» TASK PROMPT
Looking through the listing, how many of its lines hold the word "text"? Answer with only the number.

» AVAILABLE RECORDS

'''

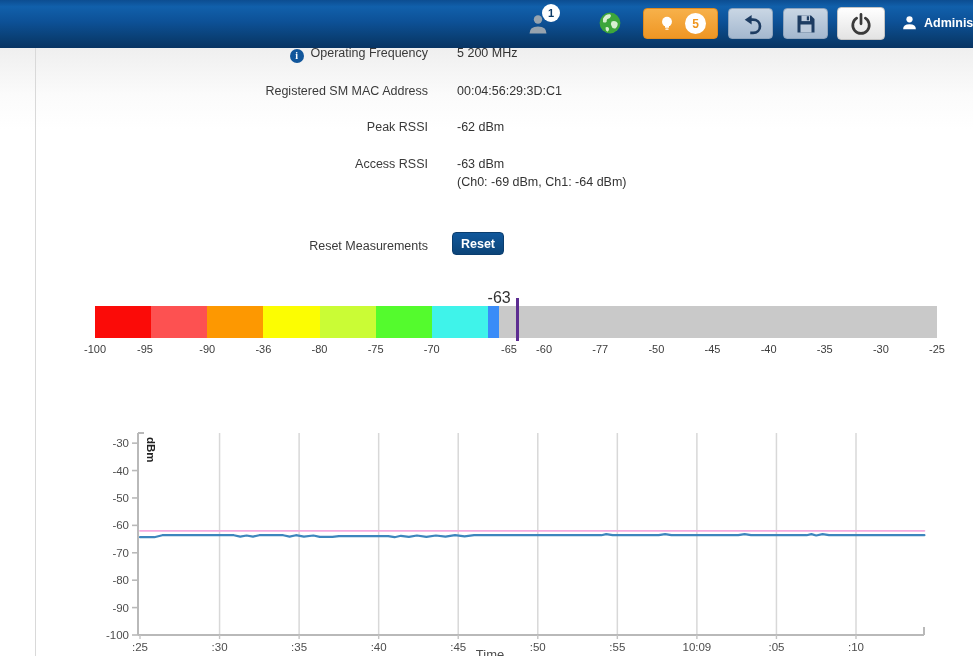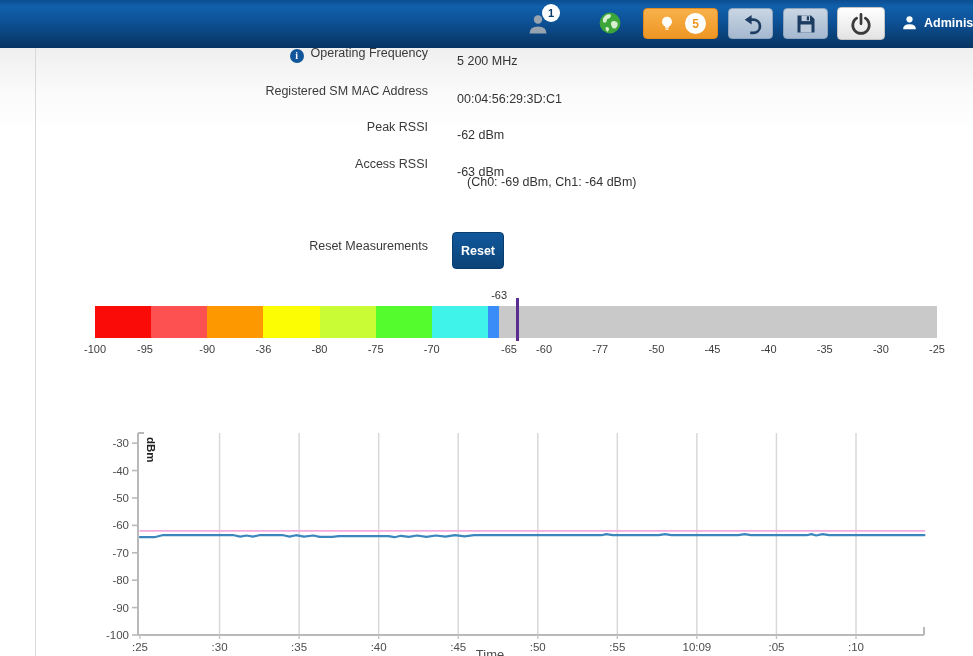--- a/index.html
+++ b/index.html
@@ -55,7 +55,7 @@
   .vdivider{position:absolute;left:35px;top:48px;width:1px;height:608px;background:#d9d9d9;}
   .frow{position:absolute;left:0;width:973px;font-size:12.5px;line-height:16px;}
   .flabel{position:absolute;left:0;width:428px;text-align:right;color:#3a3a3a;}
-  .fvalue{position:absolute;left:457px;color:#333;margin-top:8px;}
+  .fvalue{position:absolute;left:457px;color:#333;}
   .fvalue2{position:absolute;left:457px;top:18px;color:#333;white-space:nowrap;margin-left:10px;}
   .r1{top:45px}.r2{top:83px}.r3{top:119px}.r4{top:156px}.r5{top:238px}
   .info-dot{

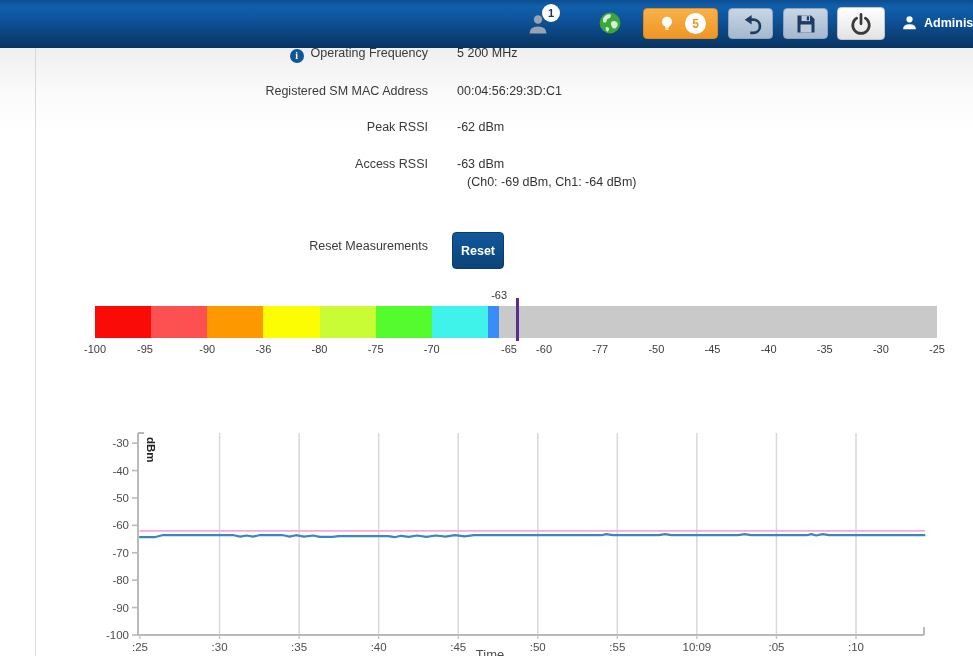--- a/index.html
+++ b/index.html
@@ -56,7 +56,7 @@
   .frow{position:absolute;left:0;width:973px;font-size:12.5px;line-height:16px;}
   .flabel{position:absolute;left:0;width:428px;text-align:right;color:#3a3a3a;}
   .fvalue{position:absolute;left:457px;color:#333;}
-  .fvalue2{position:absolute;left:457px;top:18px;color:#333;white-space:nowrap;margin-left:10px;}
+  .fvalue2{position:absolute;left:457px;top:18px;color:#333;white-space:nowrap;}
   .r1{top:45px}.r2{top:83px}.r3{top:119px}.r4{top:156px}.r5{top:238px}
   .info-dot{
     display:inline-flex;width:14px;height:14px;border-radius:50%;background:#11569b;color:#fff;

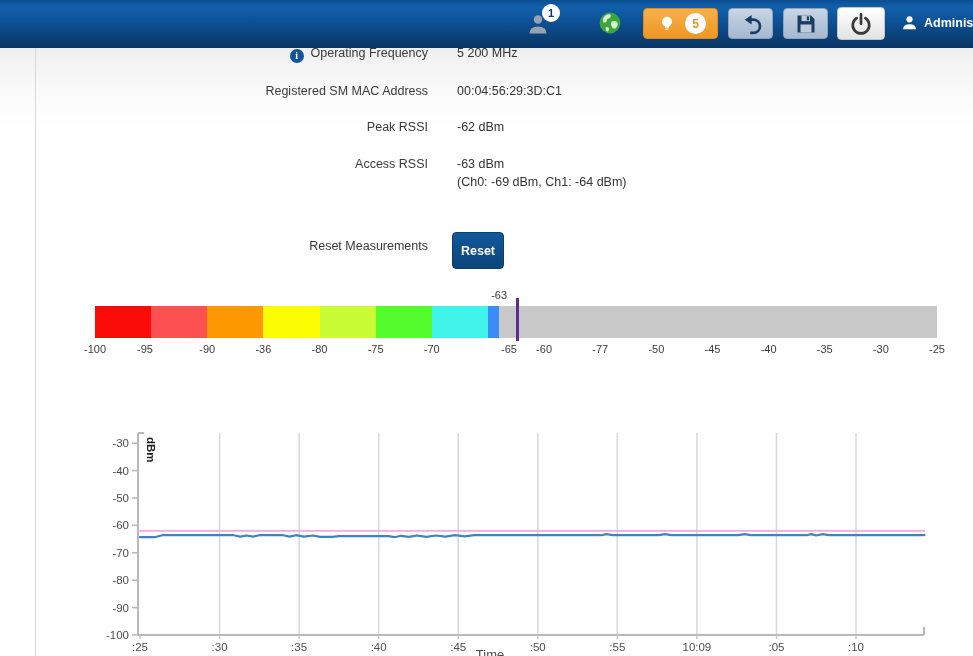--- a/index.html
+++ b/index.html
@@ -64,7 +64,7 @@
     vertical-align:-2px;margin-right:7px;cursor:pointer;font-family:"Liberation Serif",serif;
   }
   .reset-btn{
-    position:absolute;left:452px;top:232px;width:52px;height:37px;border-radius:4px;
+    position:absolute;left:452px;top:232px;width:52px;height:23px;border-radius:4px;
     background:linear-gradient(180deg,#11589c,#0b4478);border:1px solid #0a3d6e;
     color:#fff;font-size:12.5px;font-weight:bold;cursor:pointer;
     font-family:"Liberation Sans",sans-serif;

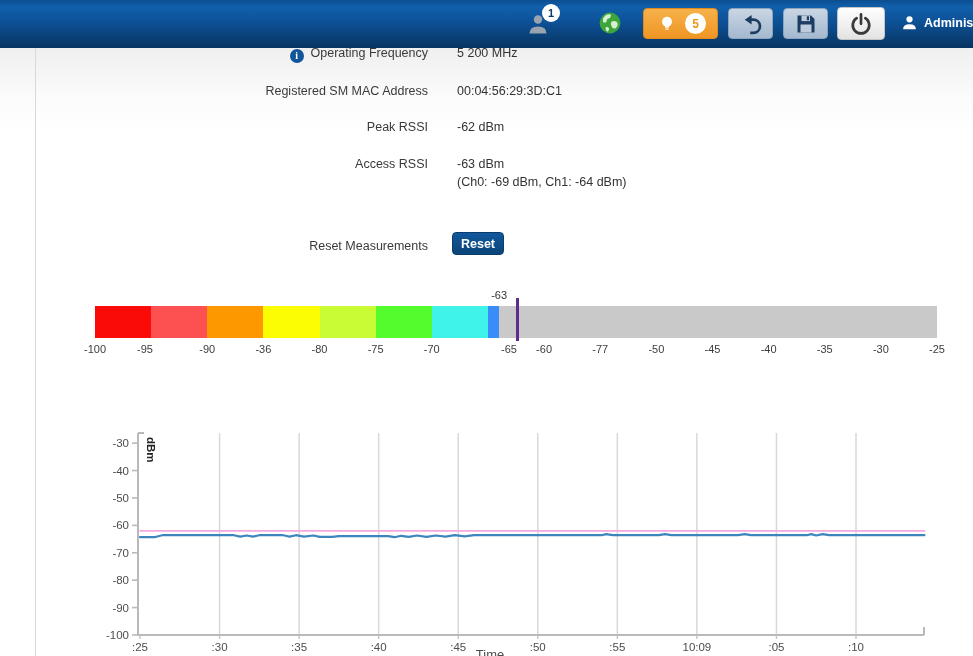--- a/index.html
+++ b/index.html
@@ -74,7 +74,7 @@
   .gauge-bar{position:absolute;left:0;top:16px;width:842px;height:32px;background:#c9c9c9;}
   .gseg{position:absolute;top:0;height:32px;}
   .gauge-marker{position:absolute;top:8px;width:3px;height:43px;background:#5c2d91;}
-  .gauge-current{position:absolute;top:-1px;font-size:11px;color:#333;transform:translateX(-50%);}
+  .gauge-current{position:absolute;top:-1px;font-size:16px;color:#333;transform:translateX(-50%);}
   .gtick{position:absolute;top:53px;font-size:11px;color:#3c3c3c;transform:translateX(-50%);}
   .gauge-title{position:absolute;left:0;top:74px;width:842px;text-align:center;font-size:14px;color:#333;}
   

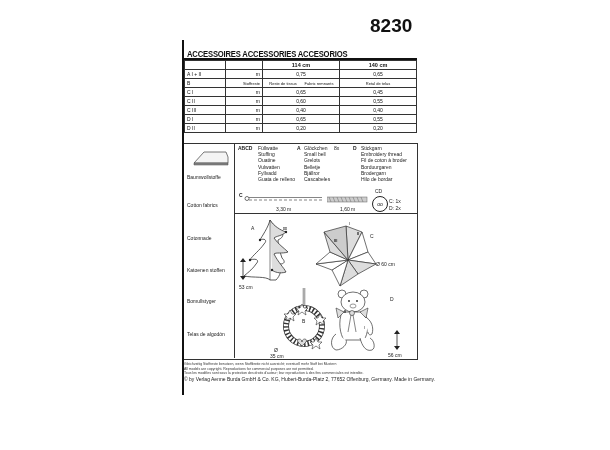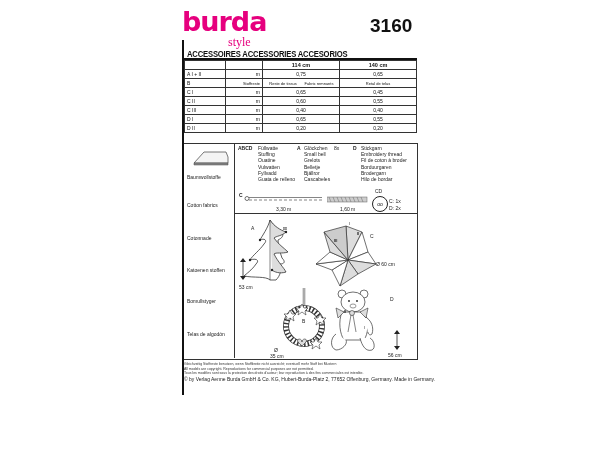--- a/index.html
+++ b/index.html
@@ -43,10 +43,6 @@
 
 <div class="page">
 
-  <div class="logo">
-    <span class="logo-burda">burda</span>
-    <span class="logo-style">style</span>
-  </div>
   <div class="pattern-no">3160</div>
 
   <div class="left-bar"></div>

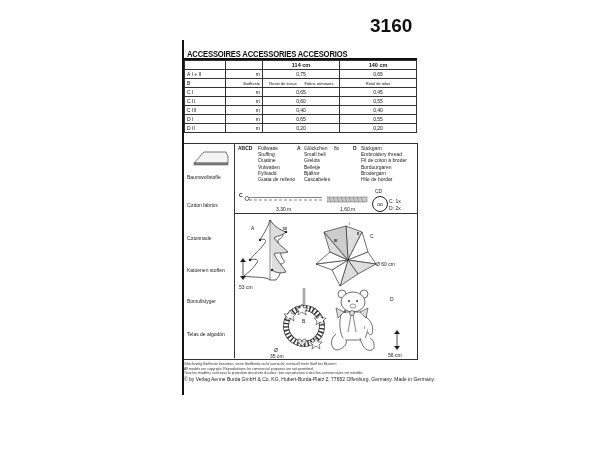--- a/index.html
+++ b/index.html
@@ -43,7 +43,7 @@
 
 <div class="page">
 
-  <div class="pattern-no">3160</div>
+  <div class="pattern-no">8230</div>
 
   <div class="left-bar"></div>
   <div class="heading">ACCESSOIRES  ACCESSORIES  ACCESORIOS</div>

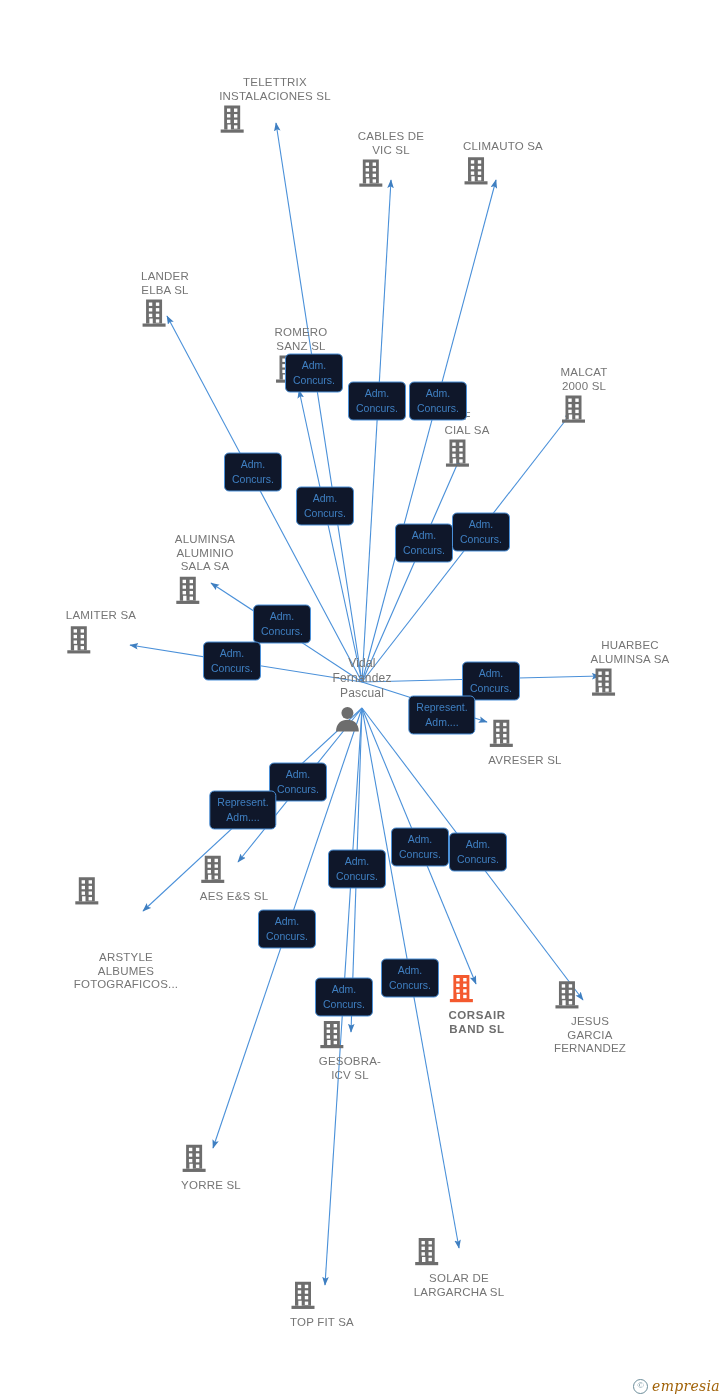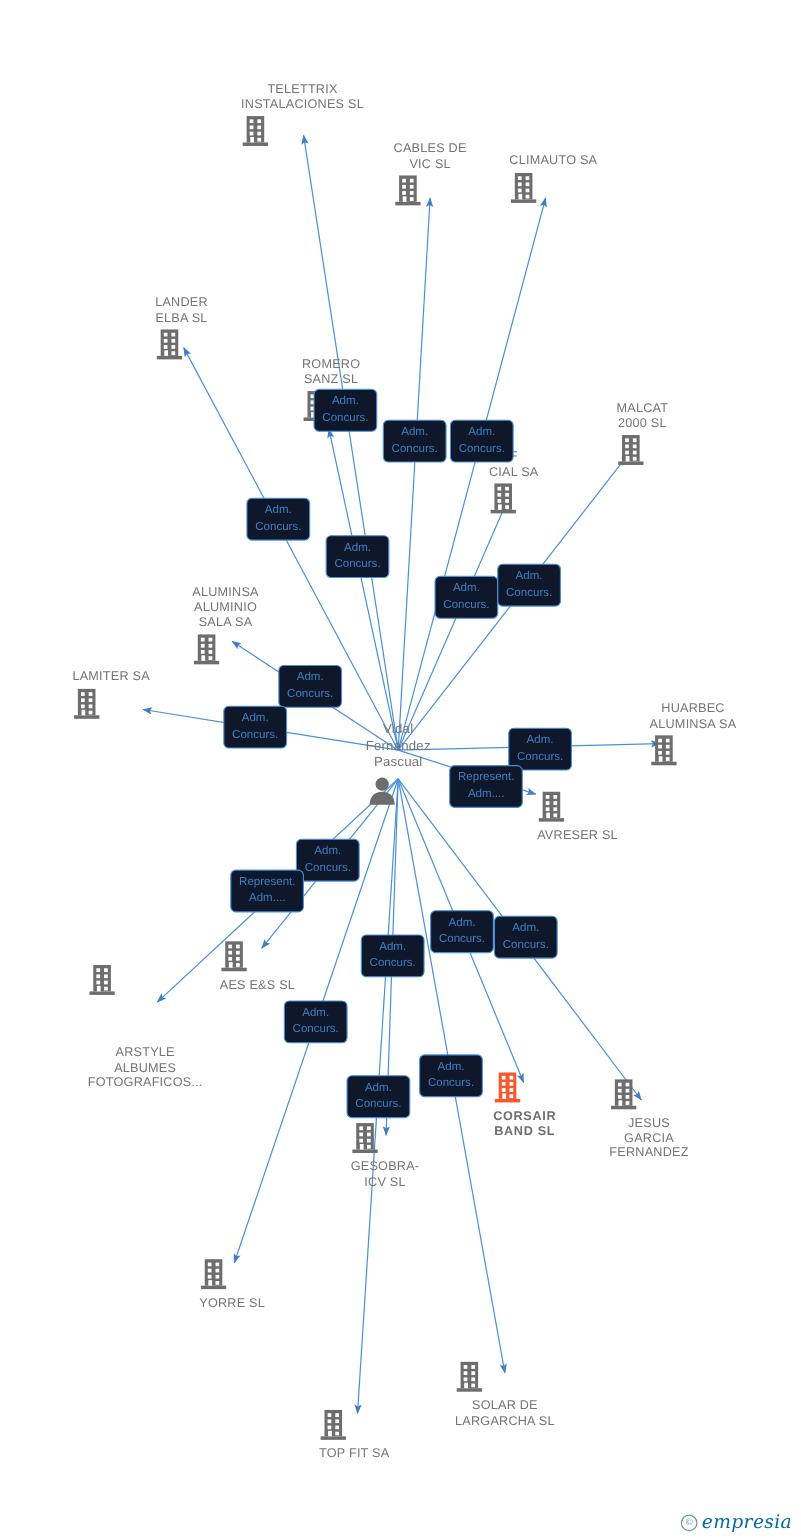--- a/index.html
+++ b/index.html
@@ -336,7 +336,7 @@
             <rect x="14.8" y="20.8" width="3.4" height="3.4" fill="#ffffff"></rect>
           </svg></div>
       </div>
-      <div class="node" style="left: 132px; top: 934px; gap: 40px;">
+      <div class="node" style="left: 126px; top: 934px; gap: 40px;">
         <div class="node-label below">
           <div>ARSTYLE</div>
           <div>ALBUMES</div>

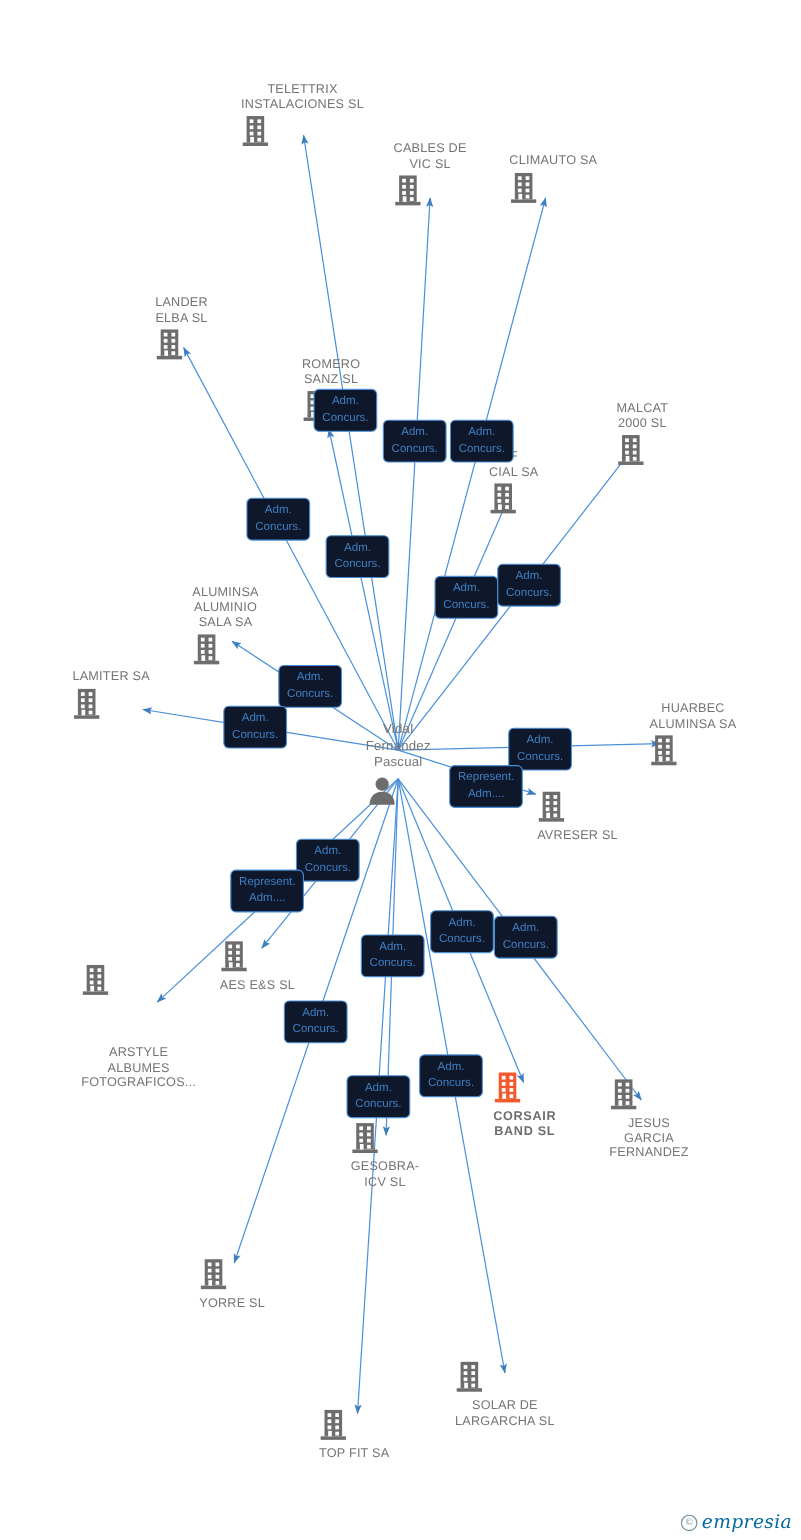--- a/index.html
+++ b/index.html
@@ -81,10 +81,10 @@
     font-family: "Liberation Serif", serif;
   }
   .wm-text {
-    color: #0369a1;
+    color: #a16207;
     font-family: "DejaVu Serif", serif;
     font-style: italic;
-    font-size: 17px;
+    font-size: 14px;
     letter-spacing: 0.3px;
   }
 </style>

'''

» OUTPUT OF THE TASK
4